Change detection data
------------------------------
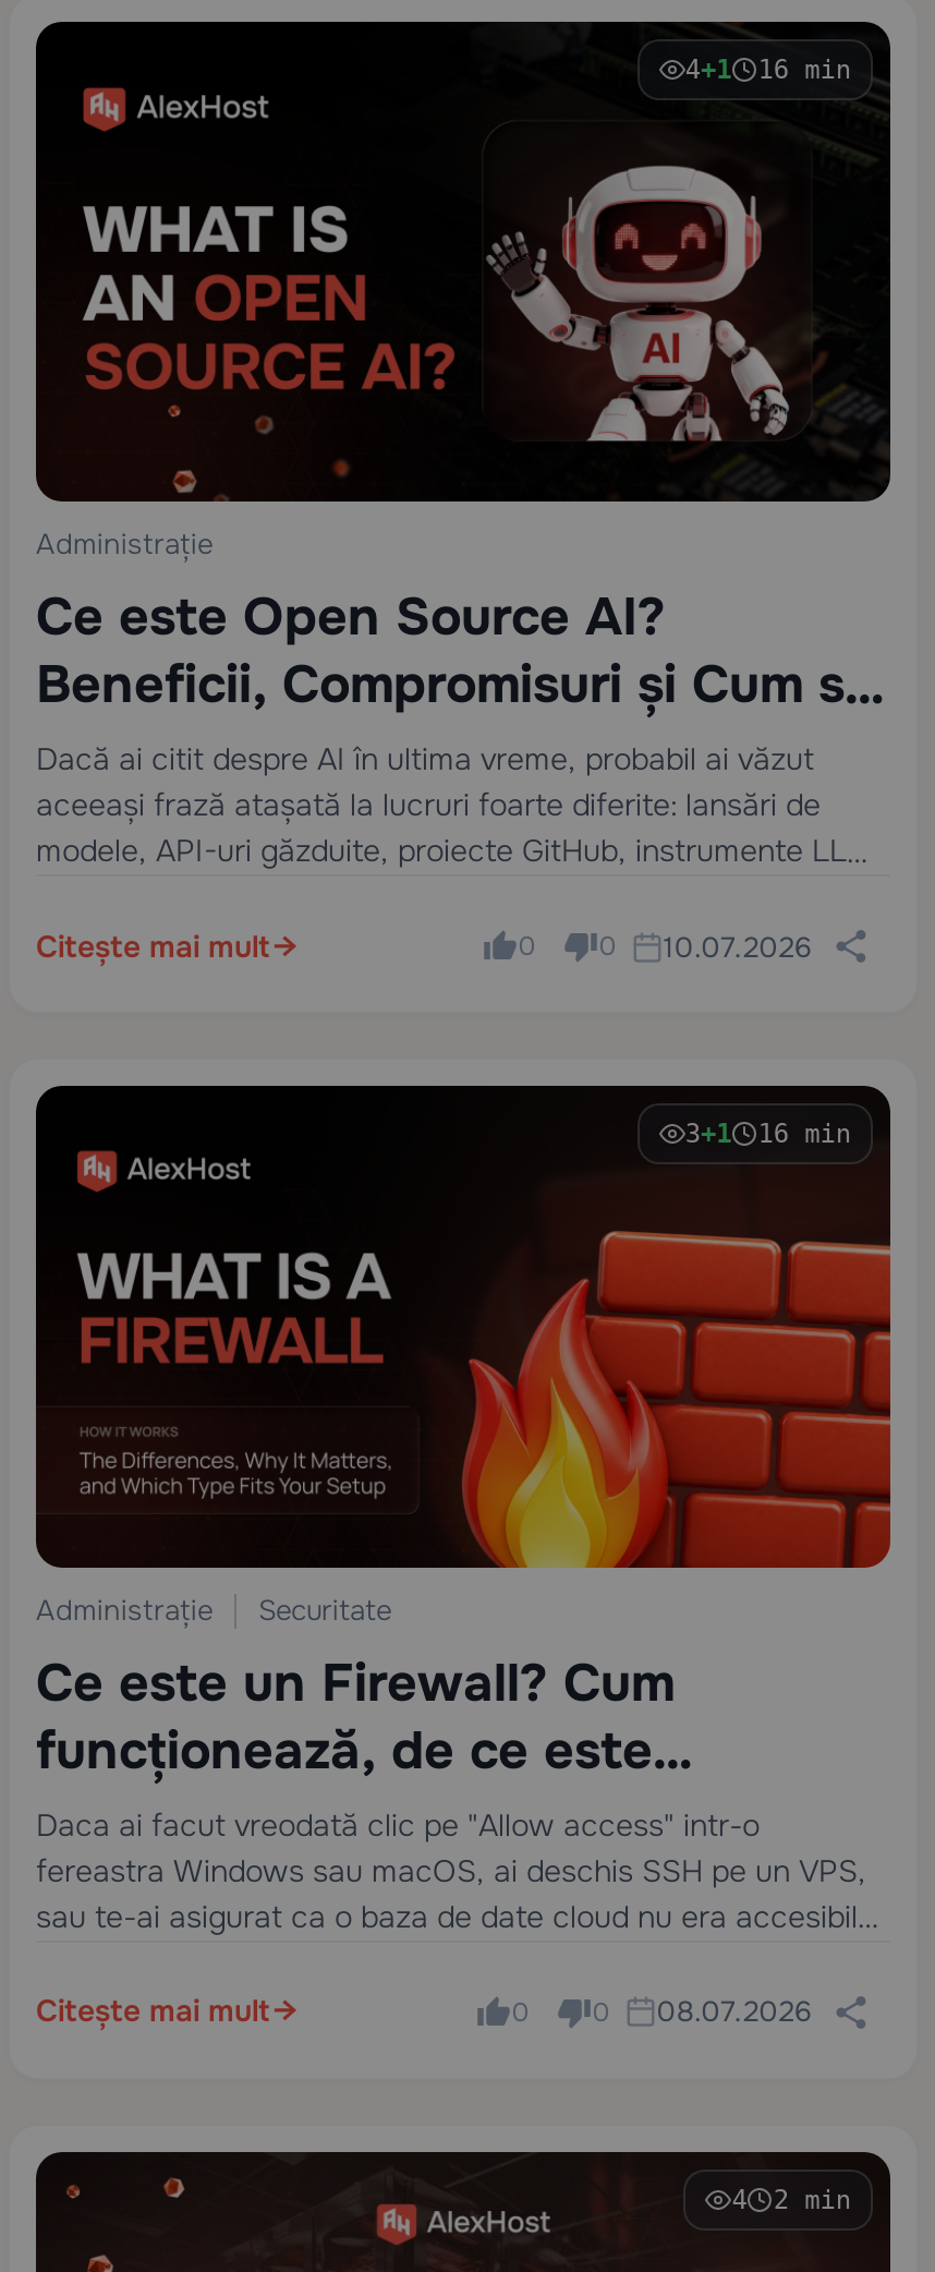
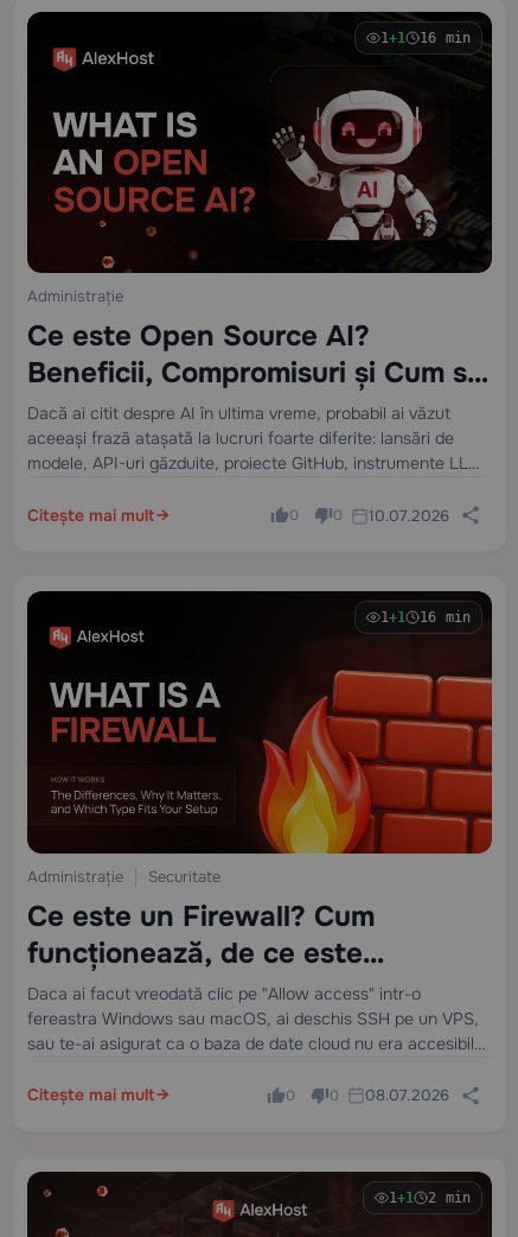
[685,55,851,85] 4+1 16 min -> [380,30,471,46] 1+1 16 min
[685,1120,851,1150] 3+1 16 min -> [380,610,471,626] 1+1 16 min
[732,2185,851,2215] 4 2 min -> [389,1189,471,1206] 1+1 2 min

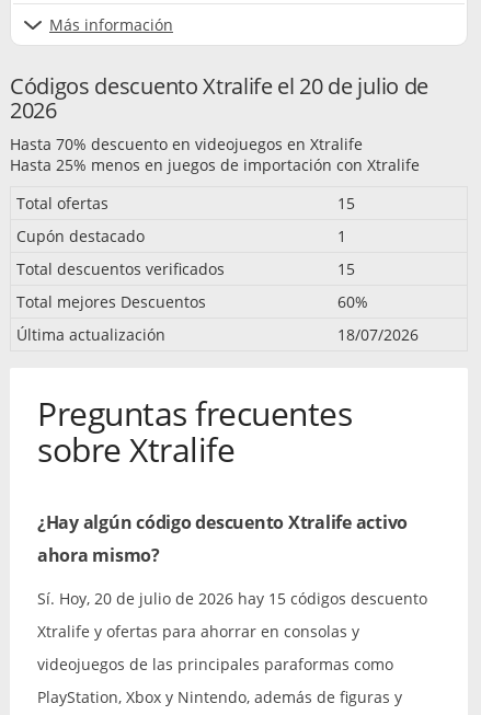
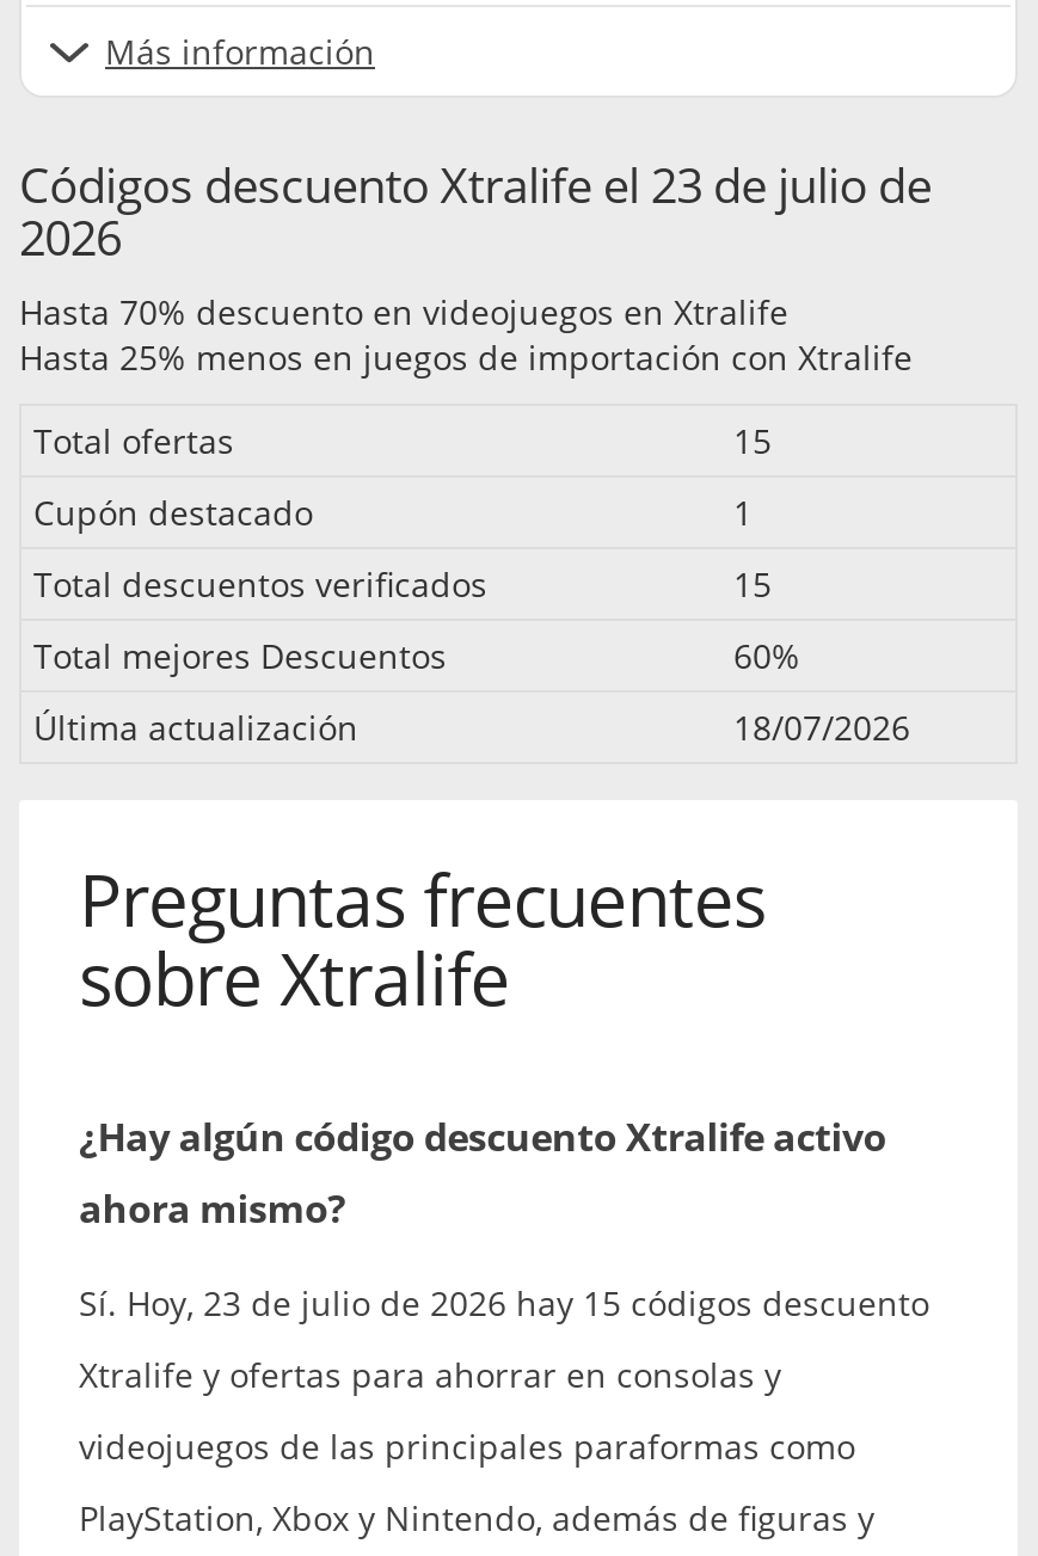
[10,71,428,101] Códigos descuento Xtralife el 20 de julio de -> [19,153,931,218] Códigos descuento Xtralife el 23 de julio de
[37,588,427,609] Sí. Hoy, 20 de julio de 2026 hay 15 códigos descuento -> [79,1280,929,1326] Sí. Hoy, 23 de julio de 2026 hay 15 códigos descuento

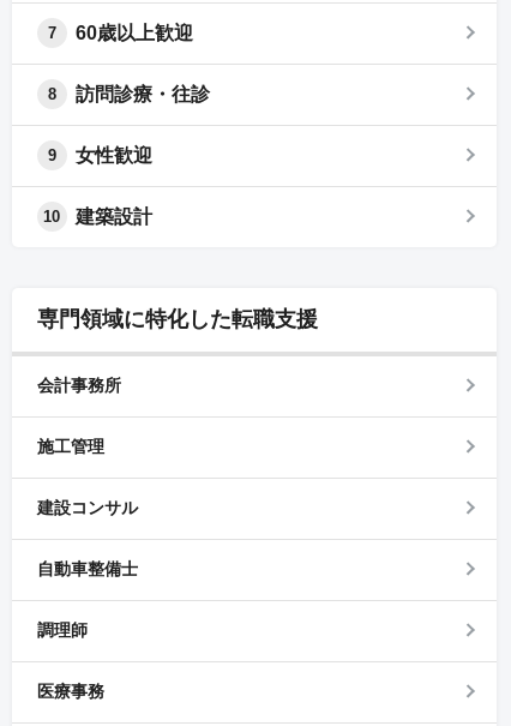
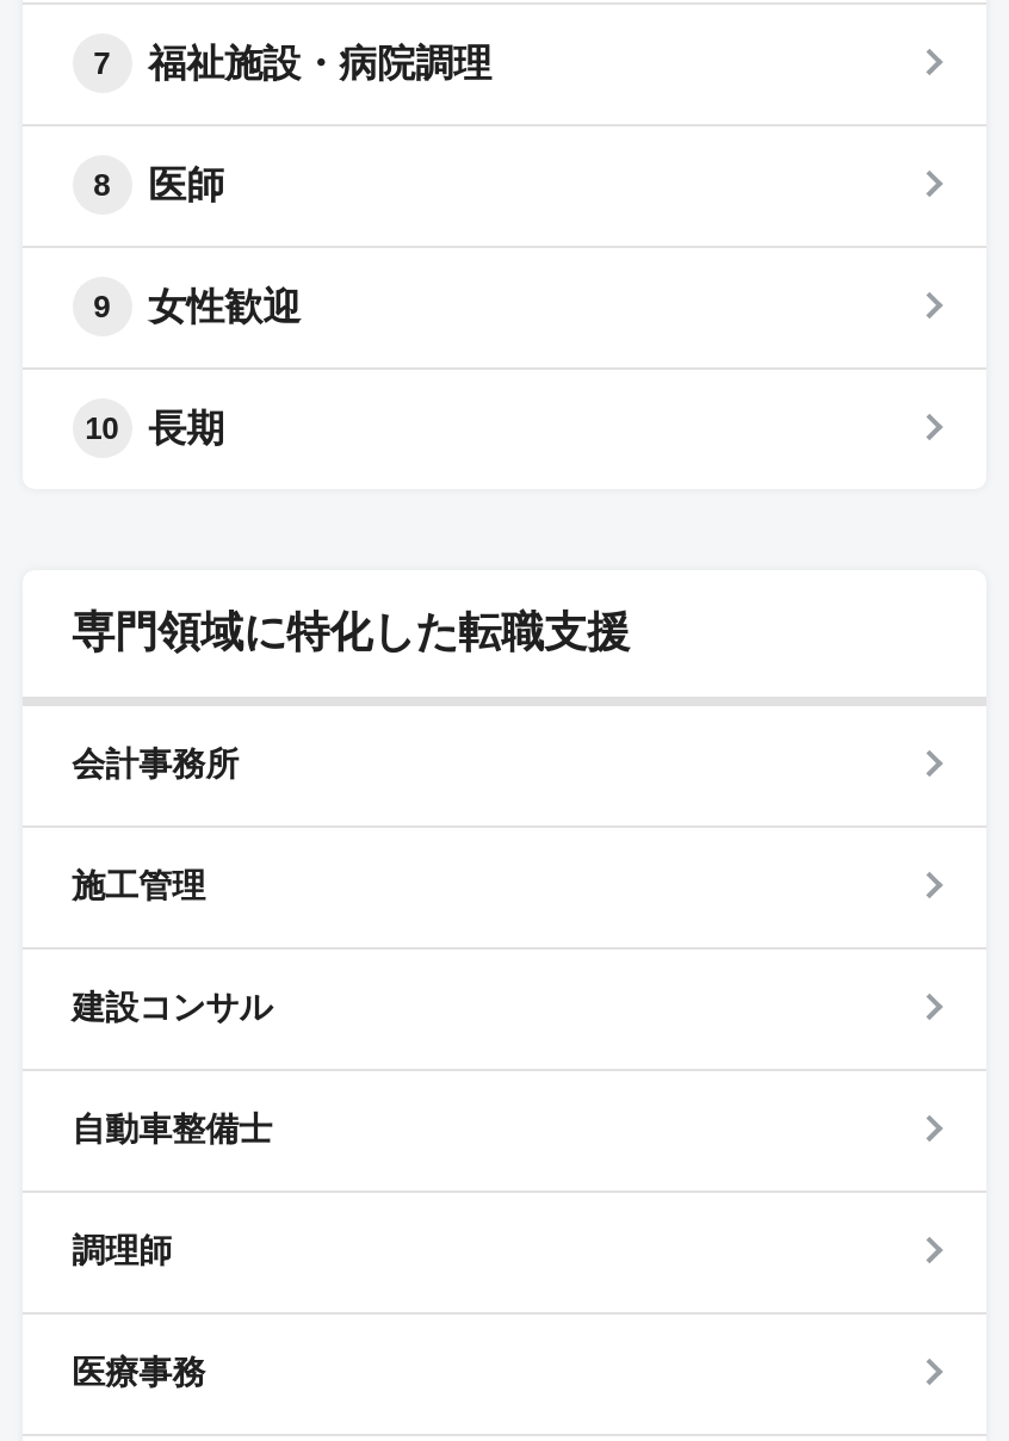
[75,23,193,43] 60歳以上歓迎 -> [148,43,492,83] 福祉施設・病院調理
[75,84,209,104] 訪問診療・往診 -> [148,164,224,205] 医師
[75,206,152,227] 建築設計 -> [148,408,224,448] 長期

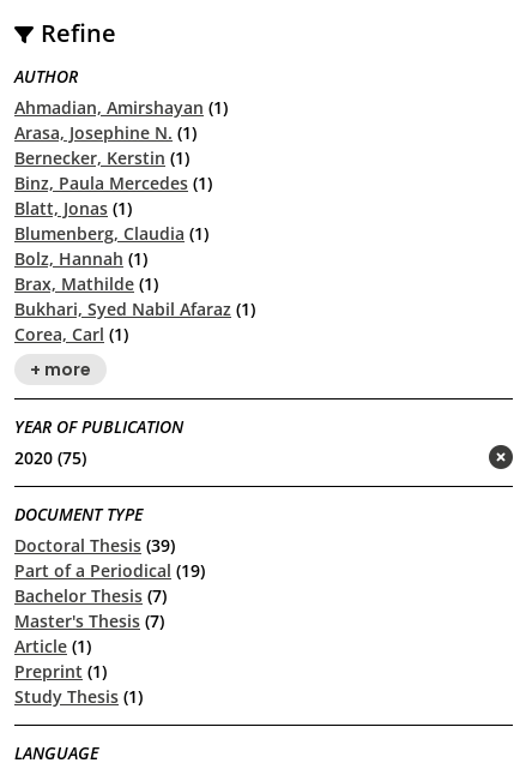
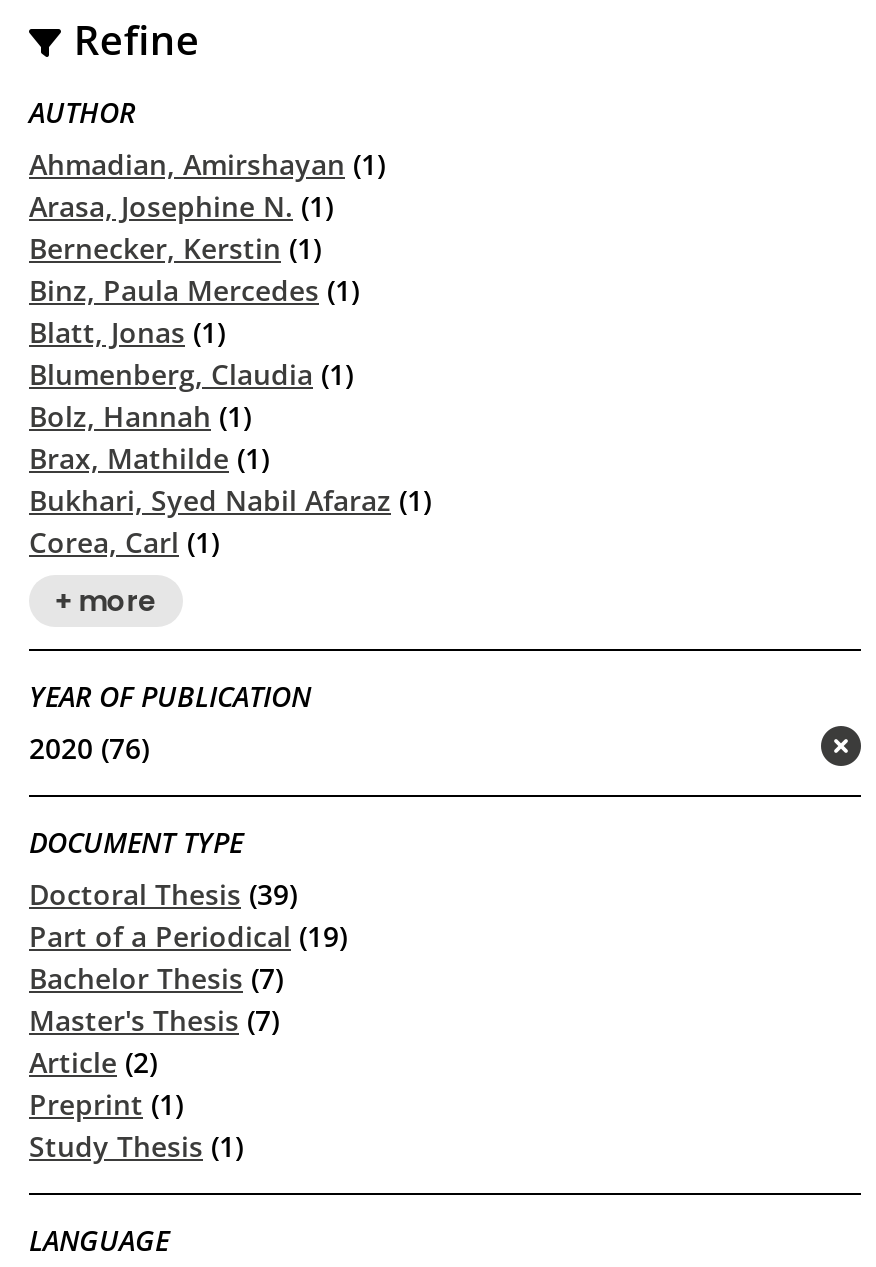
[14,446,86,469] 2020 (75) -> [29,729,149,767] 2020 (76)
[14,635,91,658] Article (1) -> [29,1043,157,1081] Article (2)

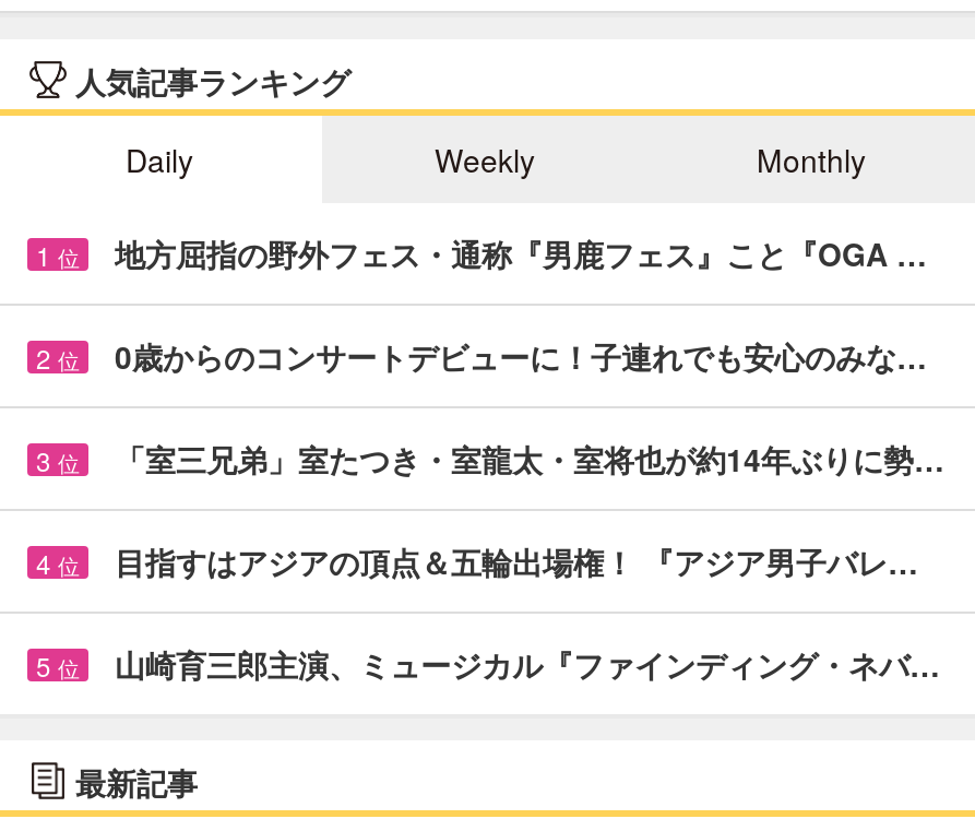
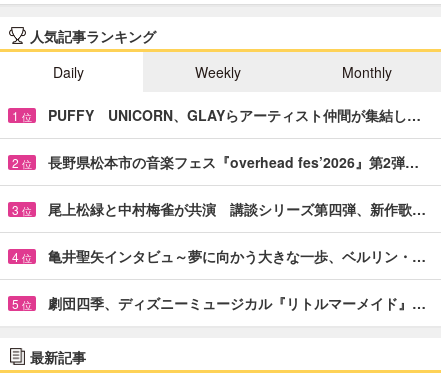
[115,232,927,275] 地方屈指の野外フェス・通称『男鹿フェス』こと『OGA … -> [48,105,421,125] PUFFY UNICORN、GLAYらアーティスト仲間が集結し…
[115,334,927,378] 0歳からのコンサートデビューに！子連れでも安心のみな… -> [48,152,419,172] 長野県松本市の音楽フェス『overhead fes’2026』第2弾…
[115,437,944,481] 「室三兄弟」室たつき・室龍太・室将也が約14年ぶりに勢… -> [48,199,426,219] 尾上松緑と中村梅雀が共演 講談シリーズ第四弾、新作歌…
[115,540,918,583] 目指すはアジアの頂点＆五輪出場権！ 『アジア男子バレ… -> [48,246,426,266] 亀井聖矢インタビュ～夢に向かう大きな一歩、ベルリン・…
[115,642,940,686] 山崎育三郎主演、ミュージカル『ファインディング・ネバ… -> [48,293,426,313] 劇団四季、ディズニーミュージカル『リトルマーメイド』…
------------------------------
| What to work on |
Could you copy all of the entries above exactly, without the pictures?

| Answer area |
[685,55,851,85] 4+1 16 min -> [380,30,471,46] 1+1 16 min
[685,1120,851,1150] 3+1 16 min -> [380,610,471,626] 1+1 16 min
[732,2185,851,2215] 4 2 min -> [389,1189,471,1206] 1+1 2 min

[10,71,428,101] Códigos descuento Xtralife el 20 de julio de -> [19,153,931,218] Códigos descuento Xtralife el 23 de julio de
[37,588,427,609] Sí. Hoy, 20 de julio de 2026 hay 15 códigos descuento -> [79,1280,929,1326] Sí. Hoy, 23 de julio de 2026 hay 15 códigos descuento

[75,23,193,43] 60歳以上歓迎 -> [148,43,492,83] 福祉施設・病院調理
[75,84,209,104] 訪問診療・往診 -> [148,164,224,205] 医師
[75,206,152,227] 建築設計 -> [148,408,224,448] 長期

[14,446,86,469] 2020 (75) -> [29,729,149,767] 2020 (76)
[14,635,91,658] Article (1) -> [29,1043,157,1081] Article (2)

[115,232,927,275] 地方屈指の野外フェス・通称『男鹿フェス』こと『OGA … -> [48,105,421,125] PUFFY UNICORN、GLAYらアーティスト仲間が集結し…
[115,334,927,378] 0歳からのコンサートデビューに！子連れでも安心のみな… -> [48,152,419,172] 長野県松本市の音楽フェス『overhead fes’2026』第2弾…
[115,437,944,481] 「室三兄弟」室たつき・室龍太・室将也が約14年ぶりに勢… -> [48,199,426,219] 尾上松緑と中村梅雀が共演 講談シリーズ第四弾、新作歌…
[115,540,918,583] 目指すはアジアの頂点＆五輪出場権！ 『アジア男子バレ… -> [48,246,426,266] 亀井聖矢インタビュ～夢に向かう大きな一歩、ベルリン・…
[115,642,940,686] 山崎育三郎主演、ミュージカル『ファインディング・ネバ… -> [48,293,426,313] 劇団四季、ディズニーミュージカル『リトルマーメイド』…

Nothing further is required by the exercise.